Cities, urbanism, and planning have been an interest of mine for a while now, dating back to university, and it’s been further amplified and enhanced by the fact that I’m married to a brilliant, wonderful woman who happens to be a planner. Along with her stunning intellect and personality, I also get to enjoy a wonderful collection of books that came along with her (bonus!): texts on urban planning, transportation, the dynamics of cities, and the philosophy of planning (Yes dear, I do love you for more than your books. Really.).

And while I’m not the one with the graduate degree in planning in the house, I have done a bit of reading on the topic. My initial findings: many urban planners in North America during the 20th century have been under the influence of the same metaphors as corporate organizational designers and systems engineers: a seemingly logical, rational, positivist tradition that assumes linear, cause-and-effect, machine-like systems.

This hypothesis is further backed by the planning theorists and professors Innes and Booher in their excellent and important text Planning with Complexity:

“For most of the second half of the twentieth century both the policy literature and the practice reserved the term rational for a particular approach to public decision making. The idea was that public decisions [the heart of urban planning - GR] should be based on objective data, logical deductive analysis and systematic comparison of alternatives. This powerful normative model is grounded in a positivist epistemology and it implies that neutral experts should gather, compile, and analyze data which, in turn, decision makers should use to make public decision.
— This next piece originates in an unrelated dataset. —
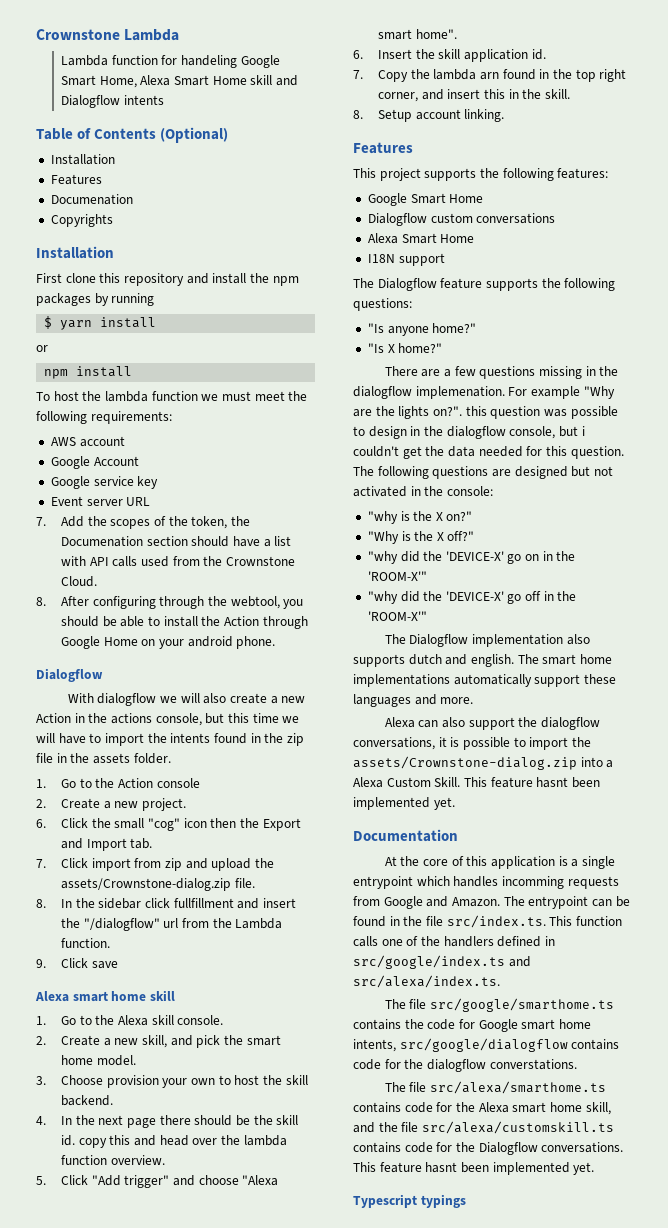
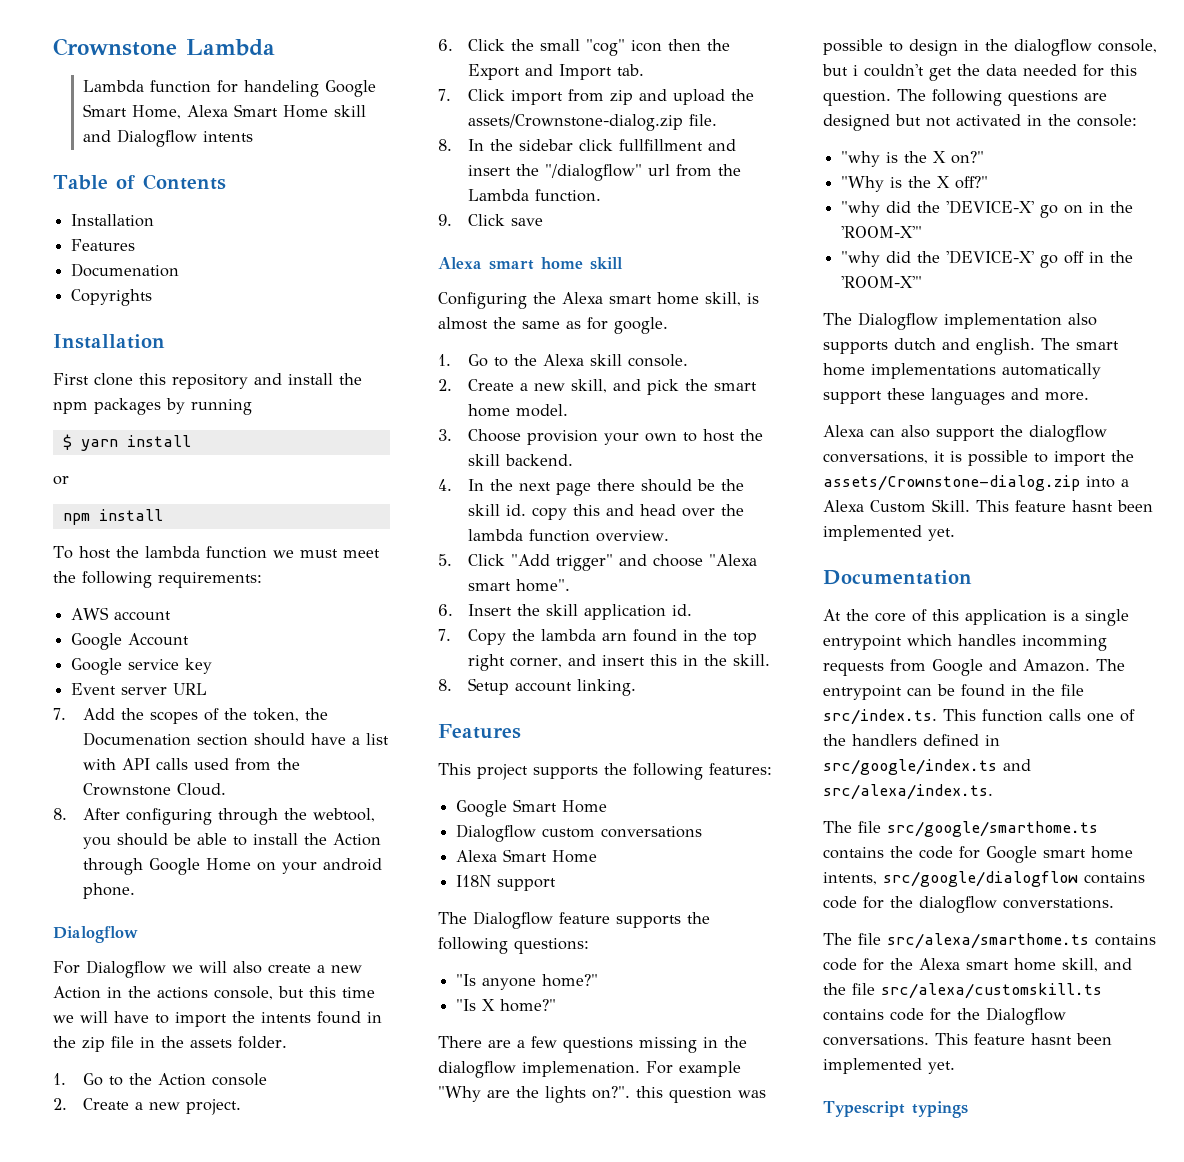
- Table of Contents (Optional)
+ Table of Contents
- With dialogflow we will also create a new Action in the actions console, but this time we will have to import the intents found in the zip file in the assets folder.
+ For Dialogflow we will also create a new Action in the actions console, but this time we will have to import the intents found in the zip file in the assets folder.
+ Configuring the Alexa smart home skill, is almost the same as for google.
The data has to be measurable and gathered through known and tested tools like surveys. Knowledge in this model involves seeking facts and looking for laws relating variables. Behind this idea is the belief that there is an objective world out there that can be observed and measured in a consistent way by trained observers. This model also assumes the world can be broken down into analytically manageable components which can be studied separately and fixed independently, like the parts of a machine. Most analytics methods associated with this view in practice assume linear additive causal relations. Though the practitioners of these methods recognized the reality of nonlinear relations and feedback loops, for many years there were not well developed techniques to address these. Most assumed linear analyses were good enough approximations.” (Innes & Booher, pg 18)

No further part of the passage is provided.